■ **WORK TASK**: Once the images are set aside, write out the rest of the records exactly.

■ **GIVEN RECORDS**:
■ ■ ■ ■ ■ ■ ■
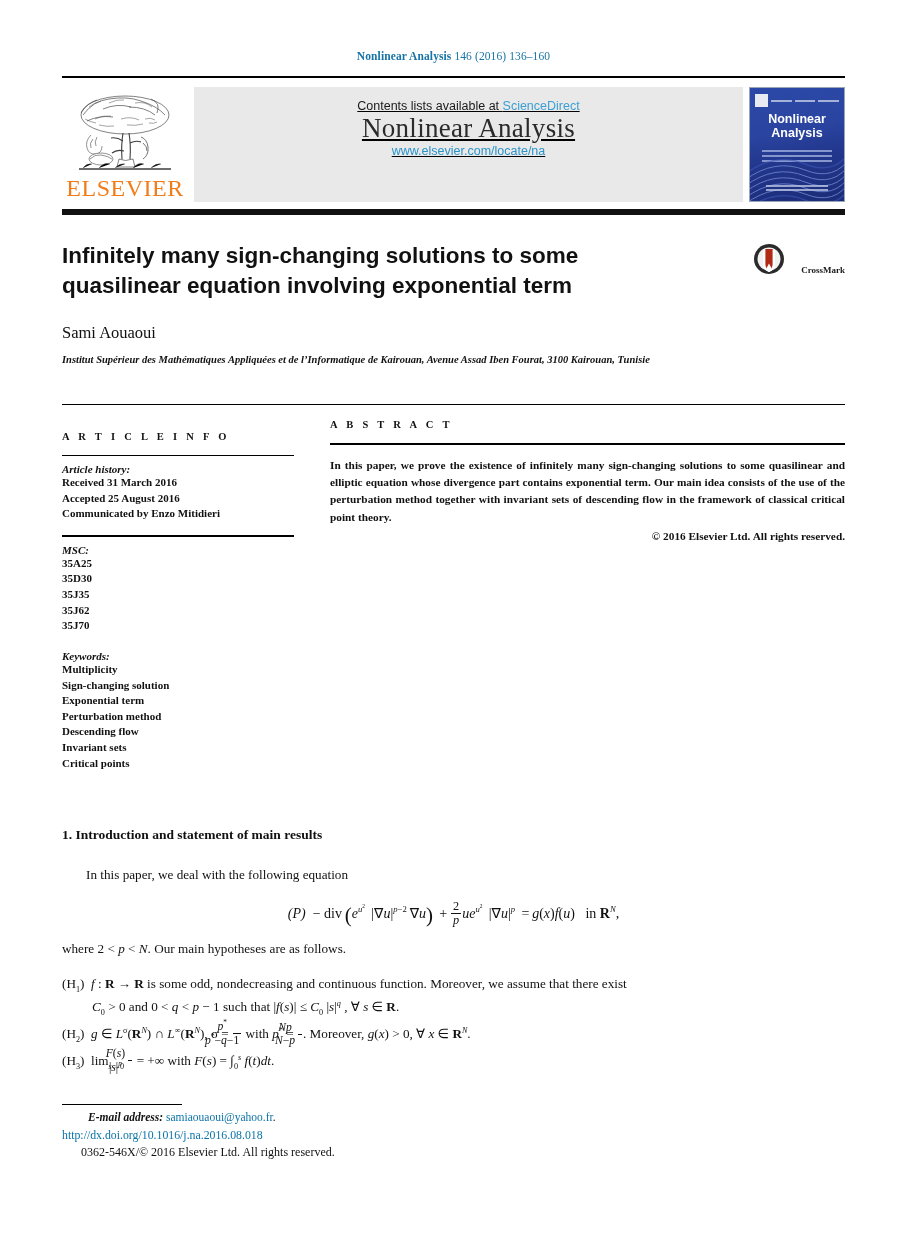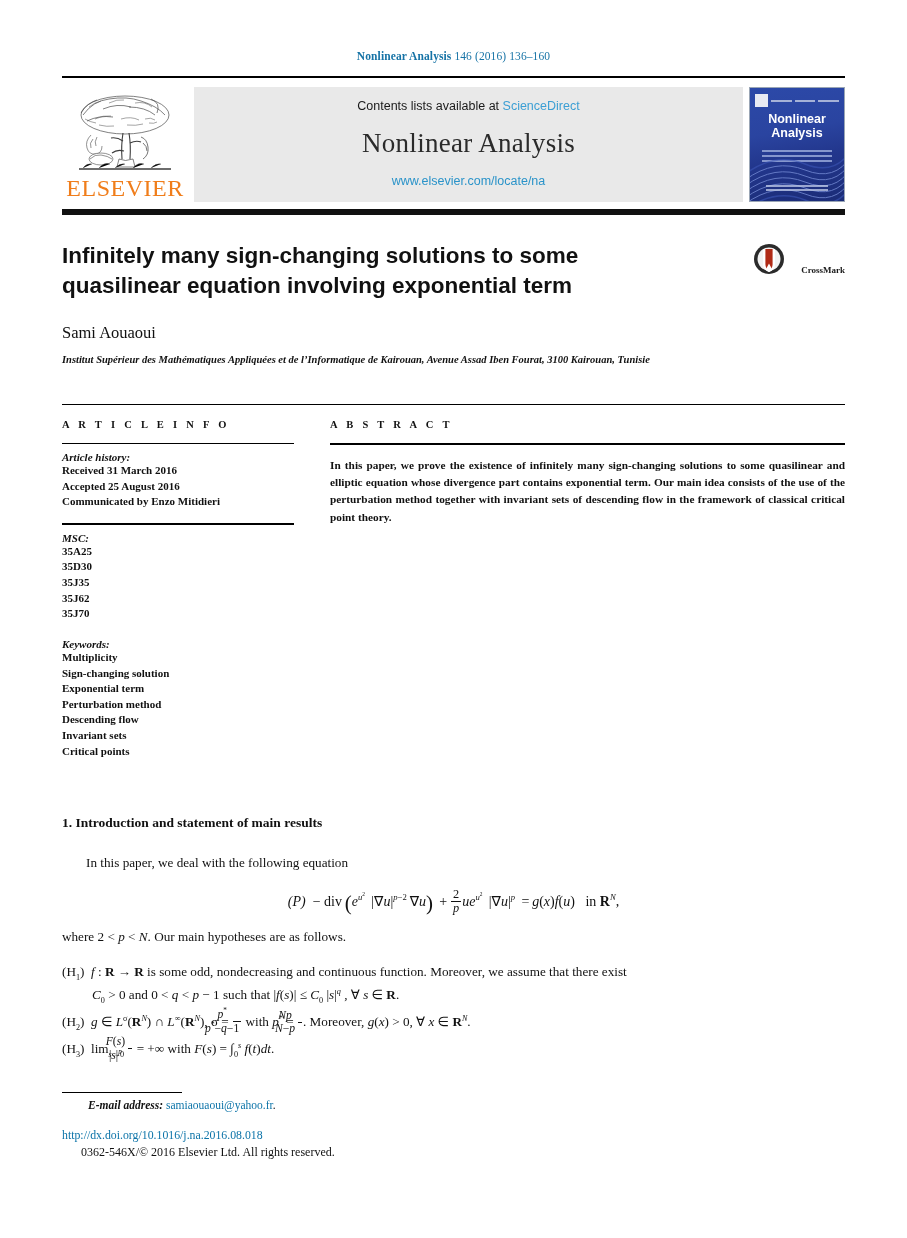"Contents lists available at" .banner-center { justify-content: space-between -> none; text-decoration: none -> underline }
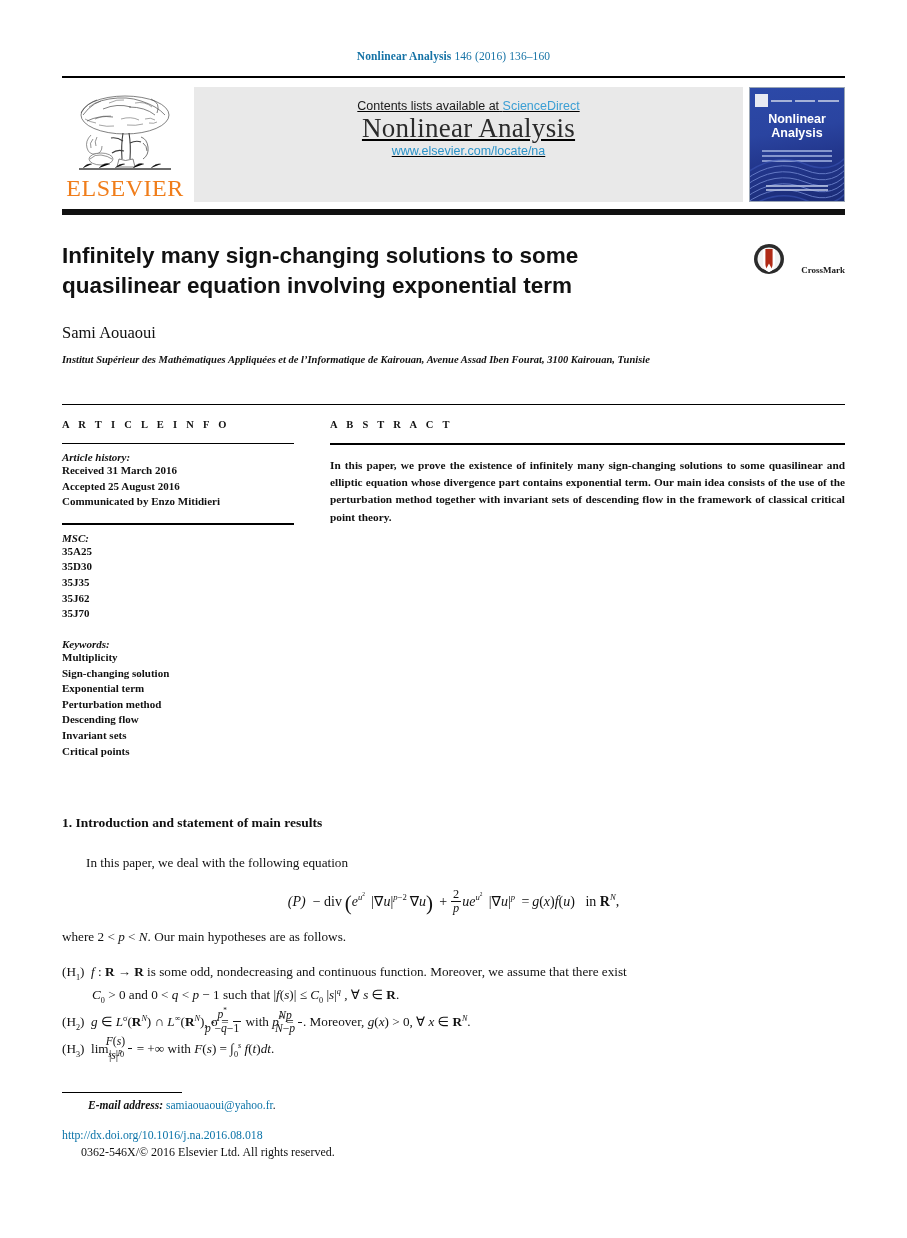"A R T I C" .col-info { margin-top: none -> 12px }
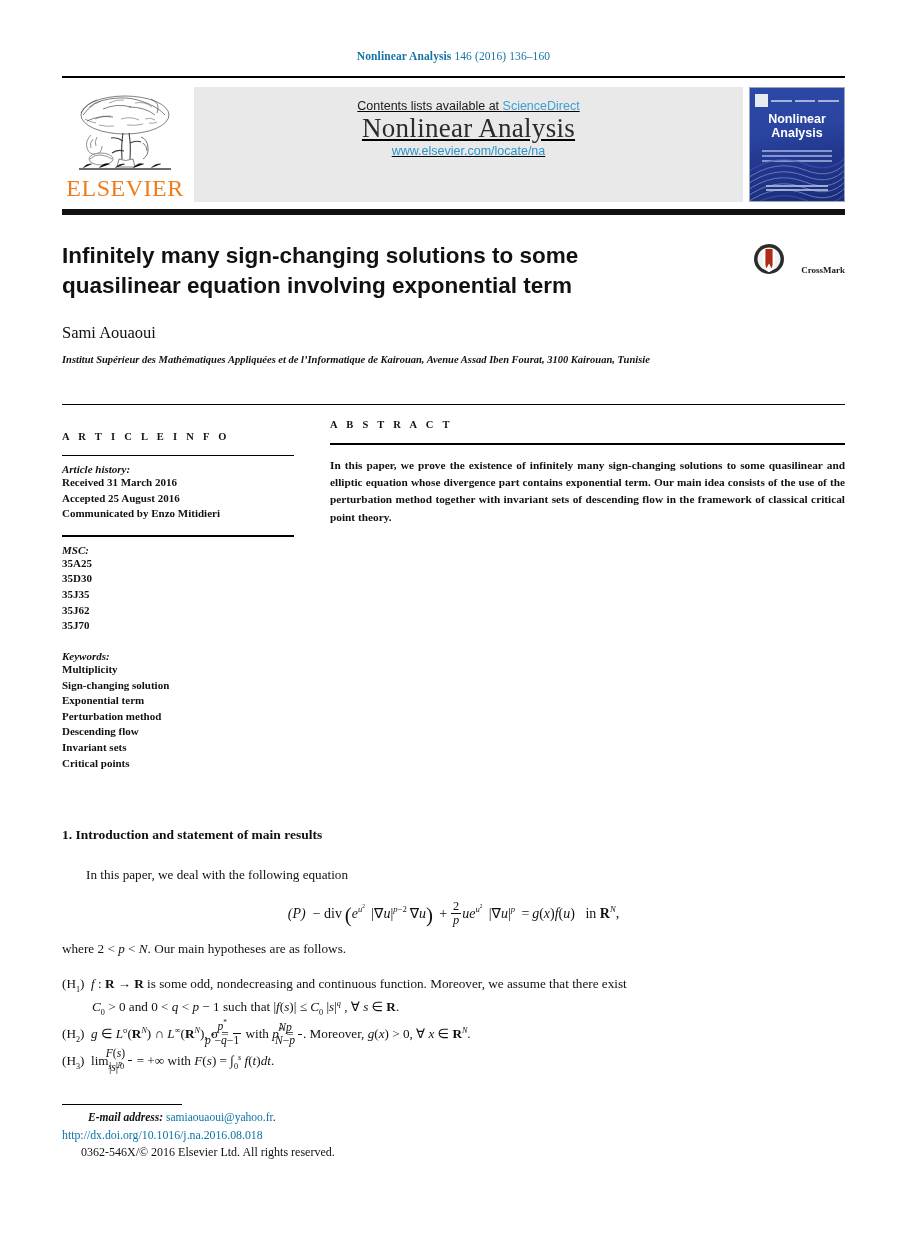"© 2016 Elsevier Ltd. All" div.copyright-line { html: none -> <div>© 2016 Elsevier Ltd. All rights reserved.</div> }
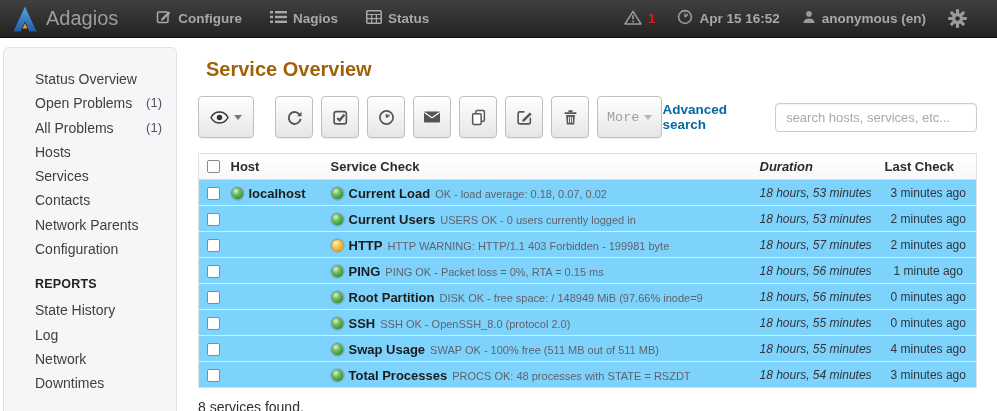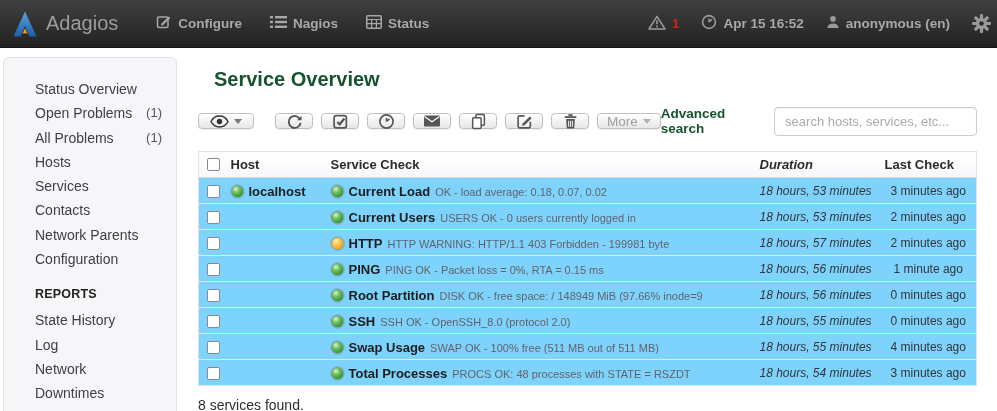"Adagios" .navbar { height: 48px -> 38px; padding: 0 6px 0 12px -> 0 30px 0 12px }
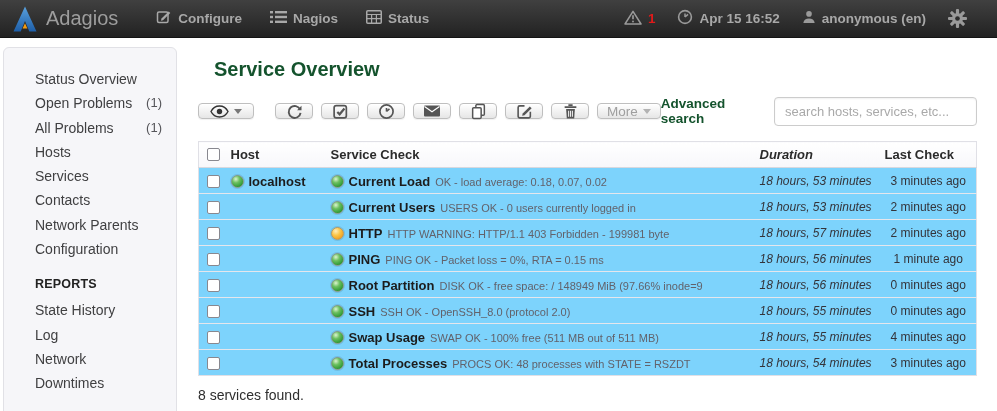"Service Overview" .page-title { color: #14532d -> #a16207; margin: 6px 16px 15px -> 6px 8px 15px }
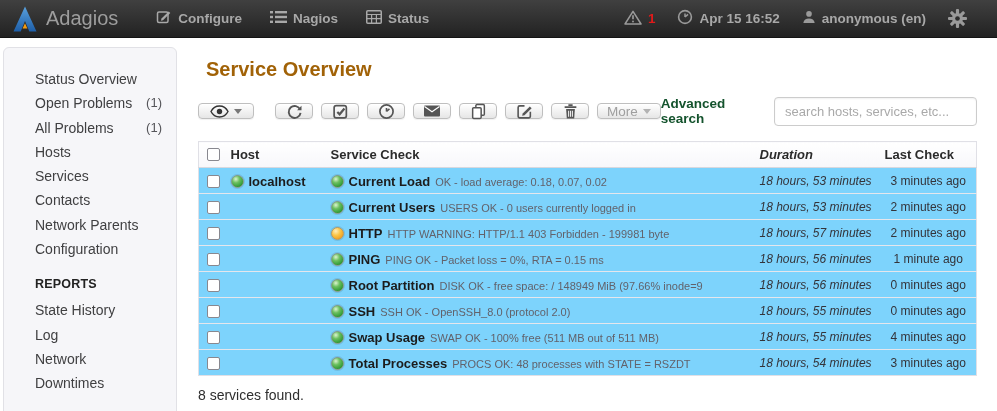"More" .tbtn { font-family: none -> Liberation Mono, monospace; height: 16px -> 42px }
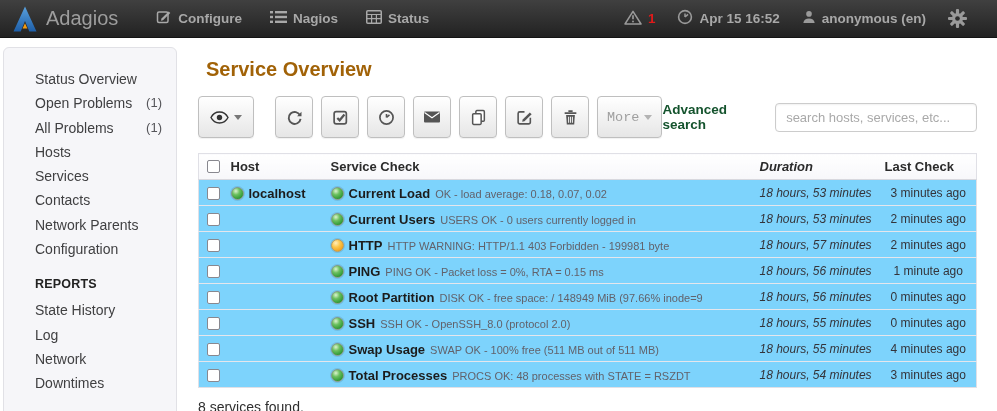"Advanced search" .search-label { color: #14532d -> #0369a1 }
■ ■ ■ ■ ■ ■ ■
■ **RESPONSE BOX**:
"Contents lists available at" .banner-center { justify-content: space-between -> none; text-decoration: none -> underline }
"A R T I C" .col-info { margin-top: none -> 12px }
"© 2016 Elsevier Ltd. All" div.copyright-line { html: none -> <div>© 2016 Elsevier Ltd. All rights reserved.</div> }
"Adagios" .navbar { height: 48px -> 38px; padding: 0 6px 0 12px -> 0 30px 0 12px }
"Service Overview" .page-title { color: #14532d -> #a16207; margin: 6px 16px 15px -> 6px 8px 15px }
"More" .tbtn { font-family: none -> Liberation Mono, monospace; height: 16px -> 42px }
"Advanced search" .search-label { color: #14532d -> #0369a1 }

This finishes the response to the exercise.